Surgeons repair complex aneurysm without major incision

Jason MacTaggart, M.D., (left) and Matt Longo, M.D., perform a fenestrated graft.

Jamie Reynolds is a living reminder of why it’s important to stay on top of your own health.

The 78-year-old grandmother from Omaha always goes for an annual checkup. Her most recent one showed something she neither felt, nor expected — an aneurysm in her aorta.

“I got a CAT scan and an MRI, and that’s where they picked it up,” Reynolds said. “They told me I had an enlarged aorta. I said, ‘What’s that?'”

See Jamie Reynolds’ story here.

Vascular surgeons Matt Longo, M.D., and Jason MacTaggart, M.D., at The Nebraska Medical Center explained to Reynolds that the aneurysm, or bulge in the aorta, the body’s main artery might best be repaired with a new type of minimally invasive surgery — placing a fenestrated graft inside the aorta.
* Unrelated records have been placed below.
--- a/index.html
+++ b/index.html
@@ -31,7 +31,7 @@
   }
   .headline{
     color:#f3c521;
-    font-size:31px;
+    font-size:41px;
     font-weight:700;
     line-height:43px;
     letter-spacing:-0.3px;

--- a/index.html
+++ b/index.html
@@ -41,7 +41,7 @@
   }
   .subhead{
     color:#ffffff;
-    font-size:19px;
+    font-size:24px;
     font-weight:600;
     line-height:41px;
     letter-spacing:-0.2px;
“Historically, when we’ve seen aneurysms in that area, we’ve been forced to do open aneurysm repair, which involves a big incision on the belly and sometimes the leg.”



Matt Longo, M.D.




Reynolds said: “Let’s get busy!”

For several years, medical center surgeons have been repairing aortic aneurysms endovascularly by guiding a fabric and metal mesh graft — a tube used to replace a blood vessel wall — compressed to the width of a pencil, through an artery in the leg. Surgeons position it inside the bulging aorta without doing surgery.

Reynolds’ aneurysm was located where the arteries supplying blood to the kidneys branch off from the aorta. That meant surgeons couldn’t place a conventional graft inside the aorta without cutting off circulation to the kidneys. The fenestrated graft provides “branches” from the main graft that allow blood to continue flowing to the kidneys. Doing such a repair with only two small incisions in the leg is a major advancement.

“Historically, when we’ve seen aneurysms in that area, we’ve been forced to do open aneurysm repair,” Dr. Longo said. “Which involves a big incision on the belly and sometimes the leg. Open surgeries have higher complication rates, longer hospital stays, and usually mean a much, much longer recovery for the patient.”

Reynolds is proud to be the first patient in Nebraska to have this type of procedure done.

“I told my doctor, ‘Oh, I made history?’ And we laugh about it,” she said.

There are several pieces to the fenestrated graft: the main graft that goes inside the bulging aorta, and the side branches that will line the kidney arteries and connect to the main graft. Each graft is custom-made for the patient’s specific anatomy.

“Essentially, we put them together on the inside,” Dr. MacTaggart said. “It’s similar to an erector set we played with as kids.”

3 comments

  1. Bud Shaw says:

    I suspect Jason's too young to have had an erector set. Great work, guys!

  2. Janet & Steve MacTaggart says:

    We're thankful to have provided Jason & Trevor with an erector set…way to go son! – Mom & Dad

  3. Greg Nus says:

    Great work Jason. I think what you all are doing is terrific!